Film

REVIEW: Reality Show ‘Cartel Crew’ Follows the Kids of Cartel Kingpins, But Fails to Grapple With Their True Legacy

'Cartel Crew' still courtesy of VH1.

There is no denying the continued appeal of cartel stories in mainstream entertainment. From Narcos and Queen of the South to Sicario: Day of the Soldado and the upcoming Miss Bala remake, there’s no shortage of media about kingpin drug traffickers and their cronies. As Héctor Tobar put it in a recent op-ed in the New York Times, “Hollywood has become addicted to the narco narrative because it offers a tried-and-true tale of good and evil on an epic scale.” Tobar ends his screed against this ever more insidious trend by asking executives to understand that there are other Latino stories that need not be centered on the drug war. VH1’s latest reality show Cartel Crew feels like an inadvertently fascinating, if frustrating, response to Tobar’s challenge.
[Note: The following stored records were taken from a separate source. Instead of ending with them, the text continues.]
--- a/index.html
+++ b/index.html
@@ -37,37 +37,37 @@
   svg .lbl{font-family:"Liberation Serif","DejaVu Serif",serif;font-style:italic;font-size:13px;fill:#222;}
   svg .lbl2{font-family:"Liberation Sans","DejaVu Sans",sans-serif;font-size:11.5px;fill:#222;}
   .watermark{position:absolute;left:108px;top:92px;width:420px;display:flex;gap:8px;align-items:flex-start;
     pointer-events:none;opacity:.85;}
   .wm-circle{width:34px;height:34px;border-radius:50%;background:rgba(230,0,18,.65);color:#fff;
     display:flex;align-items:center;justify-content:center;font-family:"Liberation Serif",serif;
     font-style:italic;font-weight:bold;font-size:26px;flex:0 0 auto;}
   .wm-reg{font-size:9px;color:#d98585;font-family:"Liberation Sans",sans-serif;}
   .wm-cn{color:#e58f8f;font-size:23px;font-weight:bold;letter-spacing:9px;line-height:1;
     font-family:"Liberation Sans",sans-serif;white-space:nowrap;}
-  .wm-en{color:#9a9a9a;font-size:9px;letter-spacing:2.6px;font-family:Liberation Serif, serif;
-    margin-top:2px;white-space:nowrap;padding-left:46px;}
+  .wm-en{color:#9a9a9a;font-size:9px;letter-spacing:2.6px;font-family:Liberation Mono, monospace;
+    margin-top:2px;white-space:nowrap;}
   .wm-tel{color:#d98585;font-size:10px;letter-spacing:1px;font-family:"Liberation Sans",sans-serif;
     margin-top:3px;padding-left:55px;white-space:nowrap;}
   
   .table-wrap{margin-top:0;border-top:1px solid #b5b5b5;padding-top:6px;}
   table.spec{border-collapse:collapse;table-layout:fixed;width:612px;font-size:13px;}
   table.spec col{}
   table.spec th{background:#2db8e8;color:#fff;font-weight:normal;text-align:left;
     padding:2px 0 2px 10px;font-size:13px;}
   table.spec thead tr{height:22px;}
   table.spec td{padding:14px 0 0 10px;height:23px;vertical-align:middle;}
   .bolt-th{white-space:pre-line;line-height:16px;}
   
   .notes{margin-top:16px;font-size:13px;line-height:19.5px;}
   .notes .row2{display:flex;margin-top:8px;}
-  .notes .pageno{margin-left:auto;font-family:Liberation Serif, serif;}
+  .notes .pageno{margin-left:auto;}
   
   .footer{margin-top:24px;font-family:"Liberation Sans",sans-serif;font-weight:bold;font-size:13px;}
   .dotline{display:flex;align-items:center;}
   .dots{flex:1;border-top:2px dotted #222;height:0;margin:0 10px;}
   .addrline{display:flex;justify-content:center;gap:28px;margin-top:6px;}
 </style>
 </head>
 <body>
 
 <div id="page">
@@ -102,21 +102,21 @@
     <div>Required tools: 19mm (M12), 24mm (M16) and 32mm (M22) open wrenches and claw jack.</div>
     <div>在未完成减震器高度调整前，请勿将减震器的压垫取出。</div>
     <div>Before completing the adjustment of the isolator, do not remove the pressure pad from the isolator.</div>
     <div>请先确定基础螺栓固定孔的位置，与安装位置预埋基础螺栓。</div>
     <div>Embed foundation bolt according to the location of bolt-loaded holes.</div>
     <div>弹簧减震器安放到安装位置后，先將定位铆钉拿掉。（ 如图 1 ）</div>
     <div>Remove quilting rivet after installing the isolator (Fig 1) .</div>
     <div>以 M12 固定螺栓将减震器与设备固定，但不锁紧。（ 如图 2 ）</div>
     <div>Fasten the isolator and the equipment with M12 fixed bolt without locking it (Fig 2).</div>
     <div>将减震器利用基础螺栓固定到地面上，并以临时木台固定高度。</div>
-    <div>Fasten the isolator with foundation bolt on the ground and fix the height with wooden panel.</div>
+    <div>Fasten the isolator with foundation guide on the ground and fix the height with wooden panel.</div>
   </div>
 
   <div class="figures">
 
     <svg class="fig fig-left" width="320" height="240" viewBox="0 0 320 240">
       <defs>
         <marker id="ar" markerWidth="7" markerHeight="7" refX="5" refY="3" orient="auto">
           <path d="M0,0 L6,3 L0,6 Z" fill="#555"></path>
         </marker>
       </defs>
If we must find new ways of telling cartel stories, here’s one that remains under-explored. Shot in the style of your favorite Housewives/Jersey Shore show, Cartel Crew takes a look into the lives of eight descendants of the cartel life as they navigate adulthood and the effects the legacy has had on their upbringing.

That premise sounds ripe for exploration. How do you build a life for yourself, for example, if you’re the son of Griselda Blanco, the “Cocaine Godmother”? How do you start over if your father is assassinated and you’re forced to flee the home you’ve always known? What does your day-to-day look like when you know your dad was arrested and sent to federal prison for being a cocaine trafficker? These aren’t abstract questions for Michael Blanco, Kat “Tatu Baby” Flores,and Stephanie Acevedo respectively. They are, instead, questions that echo into their everyday lives in Miami and which they make a point of stressing as they let cameras follow them for this glossily packaged Miami-set show.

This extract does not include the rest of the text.